Recently leaked U.S. Diplomatic documents reveal new details on press distortions and official disagreements with regard to Saudi Arabia’s war in Yemen against Shi’ite Houthi fighters.
The Kingdom’s costly war, which was concluded by a ceasefire last January after several months of inconclusive fighting, led many observers to question the strength of Saudi Arabia’s mostly American-funded armed forces.
A cable attributed to the US’s ambassador to the Arabian oil giant, James Smith, dated 24 December 2009, indicated that Saudi King Abdullah was furious over the length of his army’s involvement in the Yemen campaign, why they had incurred so many casualties, and how inept and unprepared his armed forces had appeared.
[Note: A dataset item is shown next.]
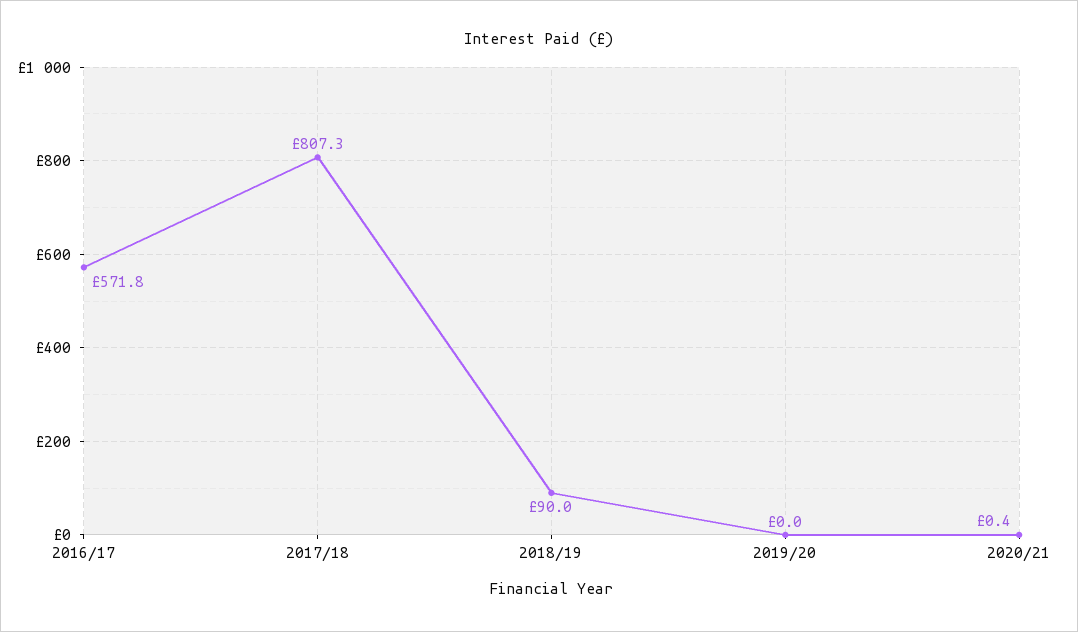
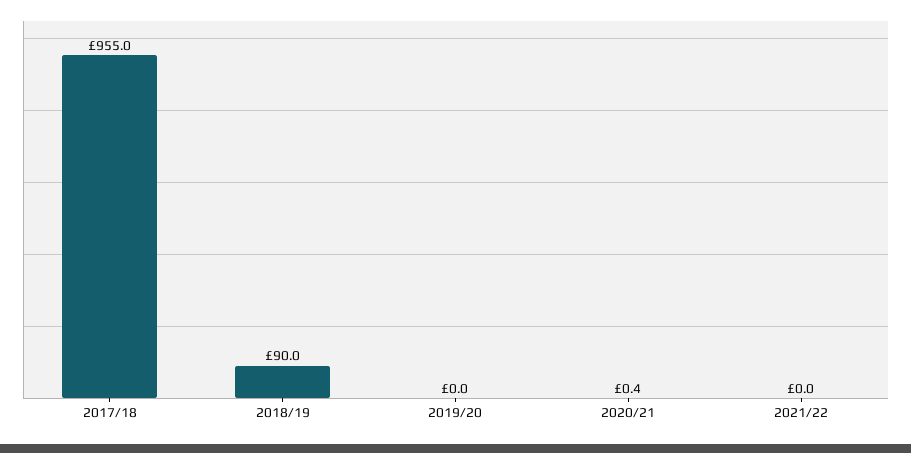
2016/17: 571.8 -> none
2017/18: 807.3 -> 955
2021/22: none -> 0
In the diplomat’s estimation, the conduct of the war reflected poorly on the Deputy Defense Minister Prince Khaled bin Sultan and boded poorly on his chances of succeeding his father in the office of Defense Minister.
The cable questioned the official reports of casualties offered by the Saudi government, and noted that many of those died likely killed each other, in instances of “friendly fire.”
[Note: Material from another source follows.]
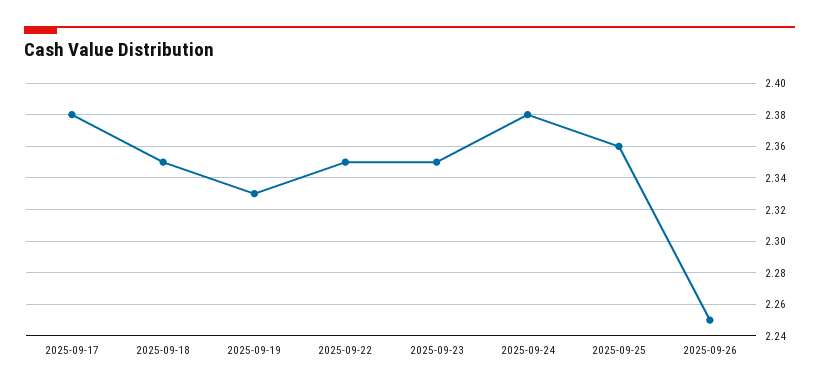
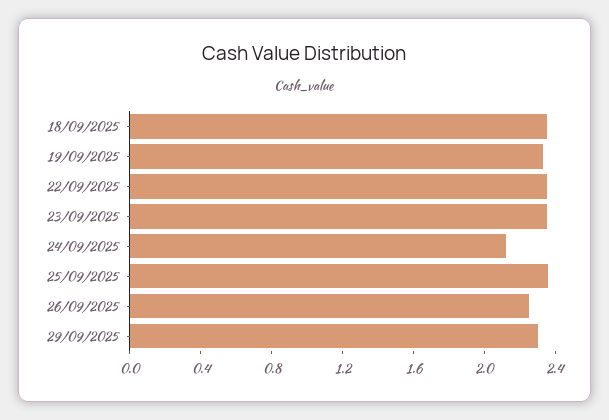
2025-09-17: 2.38 -> none
2025-09-24: 2.38 -> 2.1
29/09/2025: none -> 2.3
Official newspapers were deemed biased to the official government position on the conflict, and Smith noted that embarrassing details of military failings were withheld from Saudi newspaper readership.
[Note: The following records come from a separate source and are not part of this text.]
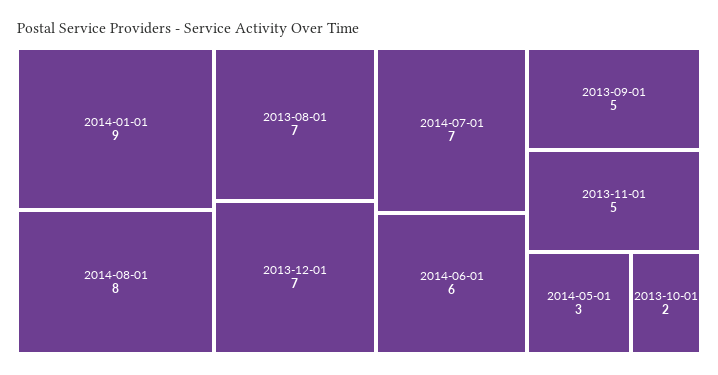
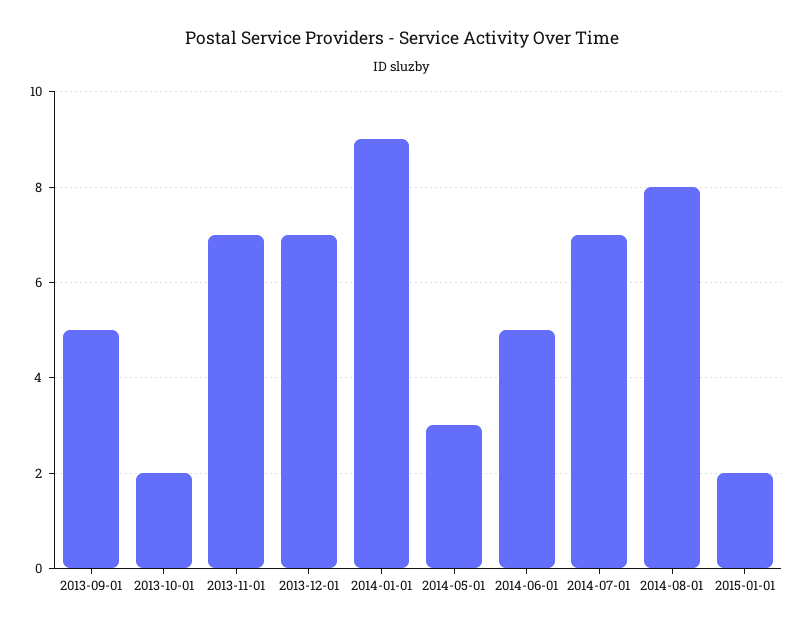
2013-08-01: 7 -> none
2014-06-01: 6 -> 5
2013-11-01: 5 -> 7
2015-01-01: none -> 2

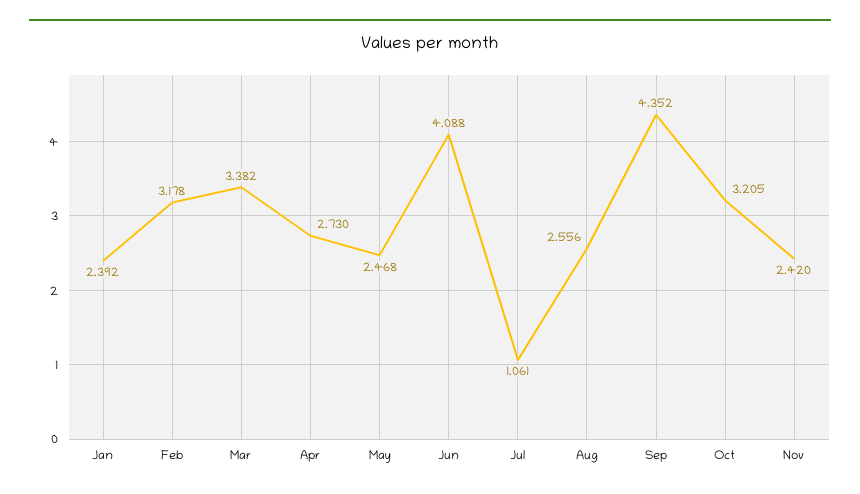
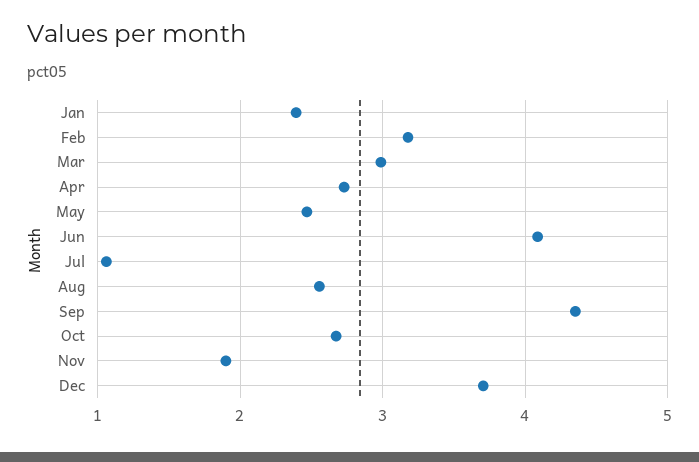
Mar: 3.382 -> 3
Oct: 3.205 -> 2.7
Nov: 2.42 -> 1.9
Dec: none -> 3.7

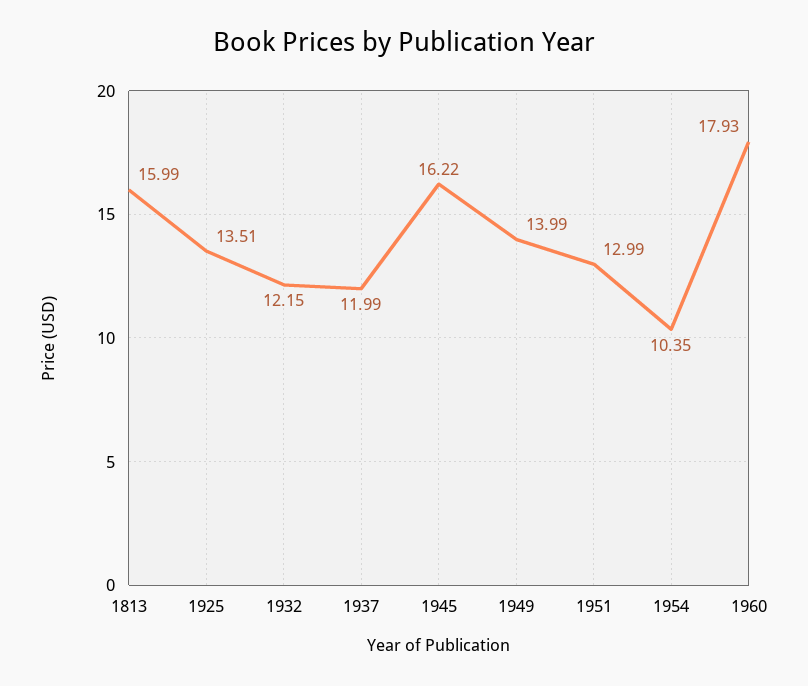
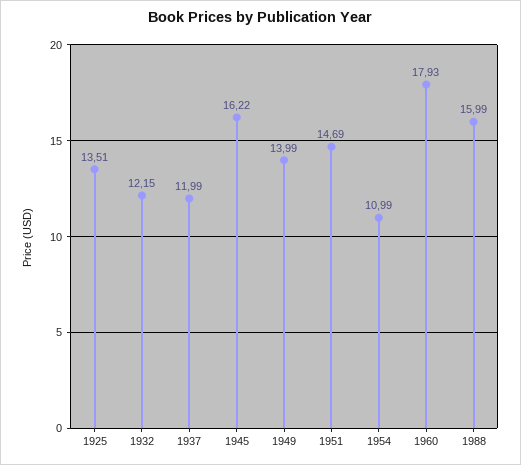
1813: 15.99 -> none
1951: 12.99 -> 14.69
1954: 10.35 -> 10.99
1988: none -> 15.99

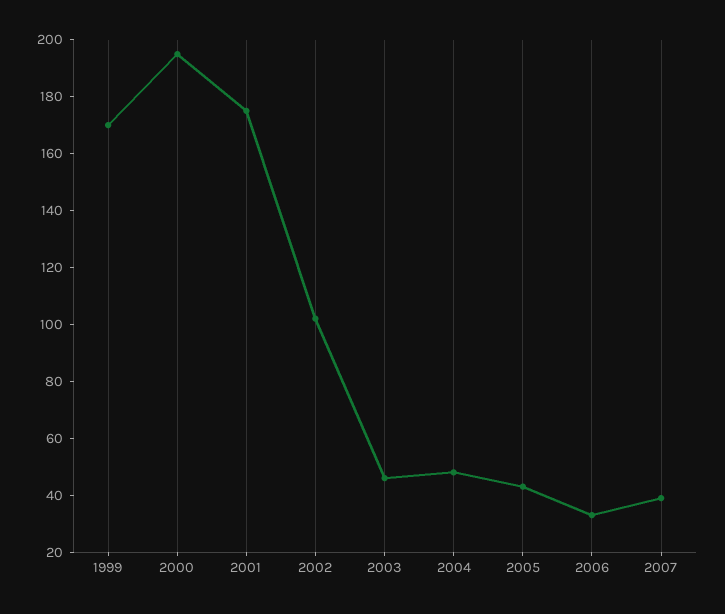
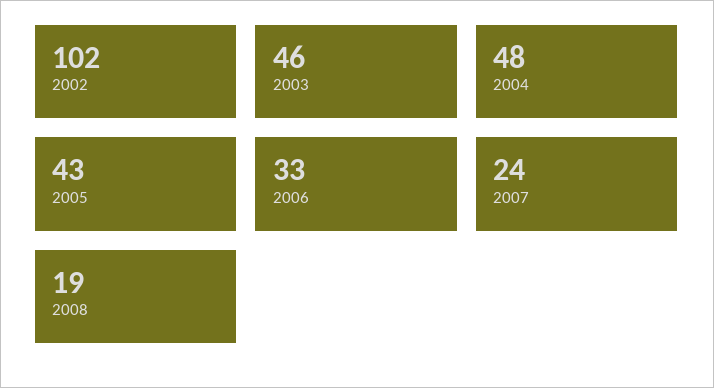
1999: 170 -> none
2000: 195 -> none
2001: 175 -> none
2007: 40 -> 24
2008: none -> 19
He quoted the Al-Yawm newspaper as an example of such distortions: “[Saudi forces] pounded the stronghold of the infiltrators fortified in Al-Jabri [a Saudi border town overrung by Houthi rebels] inflicting heavy losses including the deaths of 340 infiltrators and the destruction of the deserted houses where the enemies were taking refuge.”
The message concluded by expressing repeated instances of US assistance to the Saudi war, in terms of ammunition, surveillance, and intelligence, while lamenting that bureaucratic oversight on the American side presented the quick delivery of many of the Saudi requests.